Resonant Sparse Geometry Networks
Hasi Hays
TL;DR
This paper addresses the quadratic bottleneck of dense self-attention by proposing Resonant Sparse Geometry Networks (RSGN), which embed computational nodes in learned hyperbolic space and use input-dependent ignition to create sparse, hierarchical connectivity. It introduces a two-timescale learning framework that combines fast gradient-based activation routing with slow Hebbian structural plasticity, including synaptic pruning and sprouting, all under a global reward signal. Theoretical analysis establishes sub-quadratic complexity $O(K \cdot N \cdot d_h^2)$ under sparse activation and locality, and empirical results demonstrate strong parameter efficiency: 96.5% accuracy on long-range dependency tasks with ~40k parameters, and 23.8% on hierarchical classification with ~41k parameters, competitive with Transformer baselines that use orders of magnitude more parameters.
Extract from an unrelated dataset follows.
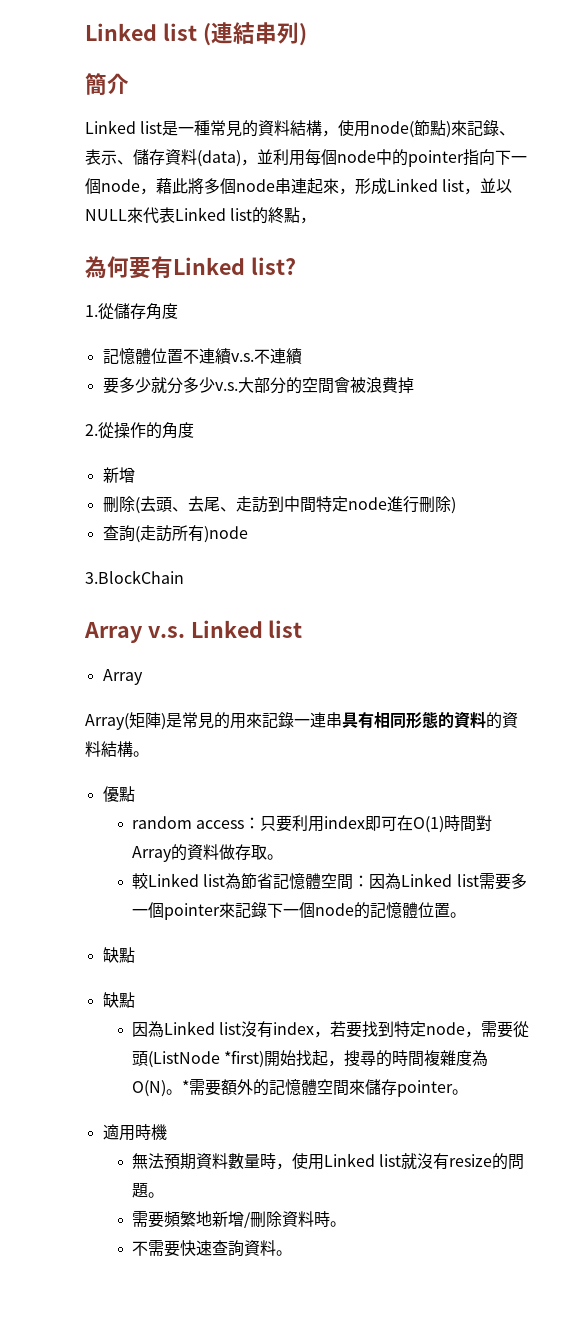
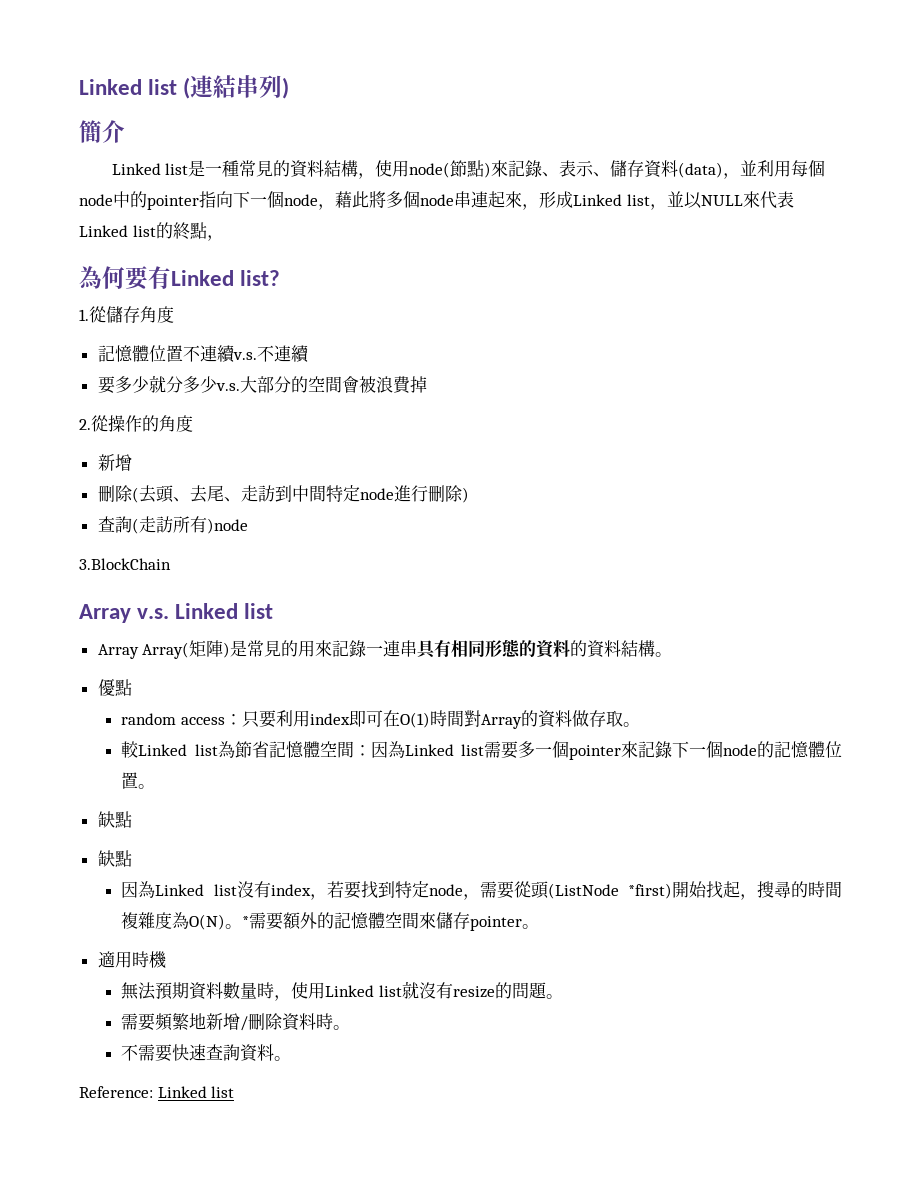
(143, 677) // -> (139, 651) none
(293, 1253) none -> [79,1086,235,1098] // Reference: Linked list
The work suggests brain-inspired sparse, geometrically organized computation can achieve practical efficiency while preserving expressive power, with implications for neuromorphic hardware and scalable AI systems.
Abstract
We introduce Resonant Sparse Geometry Networks (RSGN), a brain-inspired architecture with self-organizing sparse hierarchical input-dependent connectivity. Unlike Transformer architectures that employ dense attention mechanisms with O(n^2) computational complexity, RSGN embeds computational nodes in learned hyperbolic space where connection strength decays with geodesic distance, achieving dynamic sparsity that adapts to each input. The architecture operates on two distinct timescales: fast differentiable activation propagation optimized through gradient descent, and slow Hebbian-inspired structural learning for connectivity adaptation through local correlation rules. We provide rigorous mathematical analysis demonstrating that RSGN achieves O(n*k) computational complexity, where k << n represents the average active neighborhood size. Experimental evaluation on hierarchical classification and long-range dependency tasks demonstrates that RSGN achieves 96.5% accuracy on long-range dependency tasks while using approximately 15x fewer parameters than standard Transformers. On challenging hierarchical classification with 20 classes, RSGN achieves 23.8% accuracy (compared to 5% random baseline) with only 41,672 parameters, nearly 10x fewer than the Transformer baselines which require 403,348 parameters to achieve 30.1% accuracy. Our ablation studies confirm the contribution of each architectural component, with Hebbian learning providing consistent improvements. These results suggest that brain-inspired principles of sparse, geometrically-organized computation offer a promising direction toward more efficient and biologically plausible neural architectures.